*** Data for this task ***

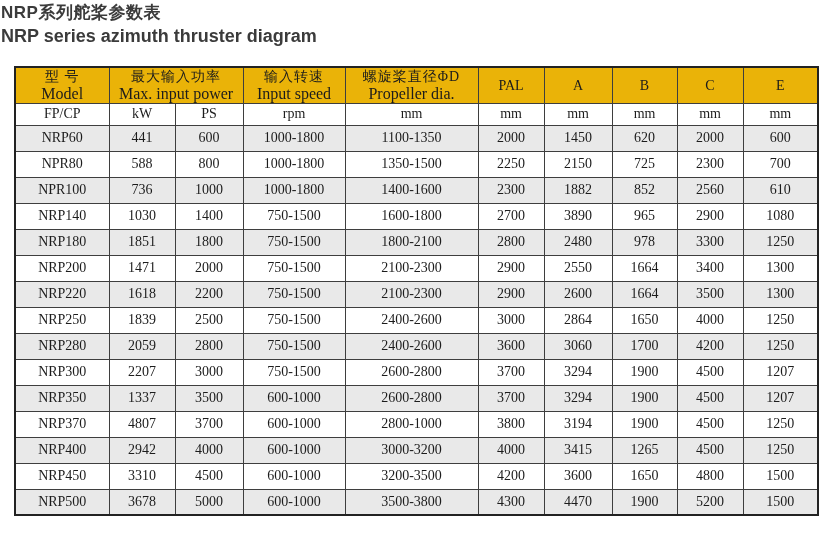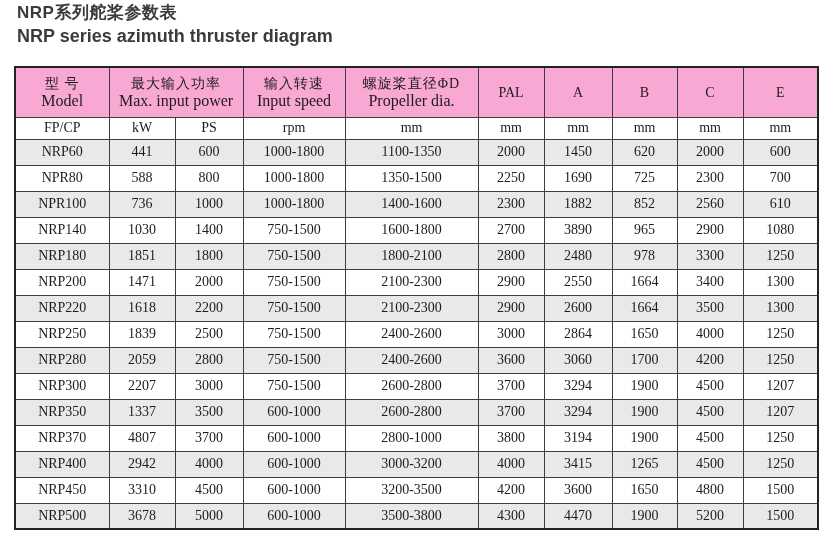--- a/index.html
+++ b/index.html
@@ -10,21 +10,21 @@
     font-family: "Liberation Serif", serif;
   }
   .page {
     position: relative;
     width: 830px; height: 555px;
     background: #ffffff;
     overflow: hidden;
   }
   .title-block {
     position: absolute;
-    left: 17px; top: 2px;
+    left: 1px; top: 2px;
     font-family: "Liberation Sans", sans-serif;
     color: #3b3b3b;
   }
   .title-zh {
     font-size: 17px;
     font-weight: bold;
     line-height: 22px;
     letter-spacing: 0.5px;
   }
   .title-en {
@@ -43,21 +43,21 @@
     color: #1c1c1c;
   }
   table.spec th, table.spec td {
     border: 1px solid #3e3e3e;
     text-align: center;
     vertical-align: middle;
     padding: 0 2px;
     overflow: hidden;
     white-space: nowrap;
   }
-  tr.header-row { height: 50px; background: #f9a8d4; }
+  tr.header-row { height: 36px; background: #eab308; }
   tr.header-row th { font-weight: normal; font-size: 14px; line-height: 17px; }
   .hdr-zh { font-size: 14px; letter-spacing: 1px; }
   .hdr-en { font-size: 16px; }
   .hdr-single { font-size: 15px; }
   tr.units-row { height: 22px; background: #ffffff; }
   tr.units-row td { font-size: 14px; }
   tbody.data-body tr { height: 26px; background: #ffffff; }
   tbody.data-body tr.striped { background: #e9e9e9; }
   tbody.data-body td { font-size: 14px; }
 </style>
@@ -135,21 +135,21 @@
           <td>2000</td>
           <td>600</td>
         </tr>
         <tr>
           <td>NPR80</td>
           <td>588</td>
           <td>800</td>
           <td>1000-1800</td>
           <td>1350-1500</td>
           <td>2250</td>
-          <td>1690</td>
+          <td>2150</td>
           <td>725</td>
           <td>2300</td>
           <td>700</td>
         </tr>
         <tr class="striped">
           <td>NPR100</td>
           <td>736</td>
           <td>1000</td>
           <td>1000-1800</td>
           <td>1400-1600</td>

*** End of Data for this task ***

To do: Transcribe the listing in full and omit the pictures.

Result:
--- a/index.html
+++ b/index.html
@@ -10,21 +10,21 @@
     font-family: "Liberation Serif", serif;
   }
   .page {
     position: relative;
     width: 830px; height: 555px;
     background: #ffffff;
     overflow: hidden;
   }
   .title-block {
     position: absolute;
-    left: 17px; top: 2px;
+    left: 1px; top: 2px;
     font-family: "Liberation Sans", sans-serif;
     color: #3b3b3b;
   }
   .title-zh {
     font-size: 17px;
     font-weight: bold;
     line-height: 22px;
     letter-spacing: 0.5px;
   }
   .title-en {
@@ -43,21 +43,21 @@
     color: #1c1c1c;
   }
   table.spec th, table.spec td {
     border: 1px solid #3e3e3e;
     text-align: center;
     vertical-align: middle;
     padding: 0 2px;
     overflow: hidden;
     white-space: nowrap;
   }
-  tr.header-row { height: 50px; background: #f9a8d4; }
+  tr.header-row { height: 36px; background: #eab308; }
   tr.header-row th { font-weight: normal; font-size: 14px; line-height: 17px; }
   .hdr-zh { font-size: 14px; letter-spacing: 1px; }
   .hdr-en { font-size: 16px; }
   .hdr-single { font-size: 15px; }
   tr.units-row { height: 22px; background: #ffffff; }
   tr.units-row td { font-size: 14px; }
   tbody.data-body tr { height: 26px; background: #ffffff; }
   tbody.data-body tr.striped { background: #e9e9e9; }
   tbody.data-body td { font-size: 14px; }
 </style>
@@ -135,21 +135,21 @@
           <td>2000</td>
           <td>600</td>
         </tr>
         <tr>
           <td>NPR80</td>
           <td>588</td>
           <td>800</td>
           <td>1000-1800</td>
           <td>1350-1500</td>
           <td>2250</td>
-          <td>1690</td>
+          <td>2150</td>
           <td>725</td>
           <td>2300</td>
           <td>700</td>
         </tr>
         <tr class="striped">
           <td>NPR100</td>
           <td>736</td>
           <td>1000</td>
           <td>1000-1800</td>
           <td>1400-1600</td>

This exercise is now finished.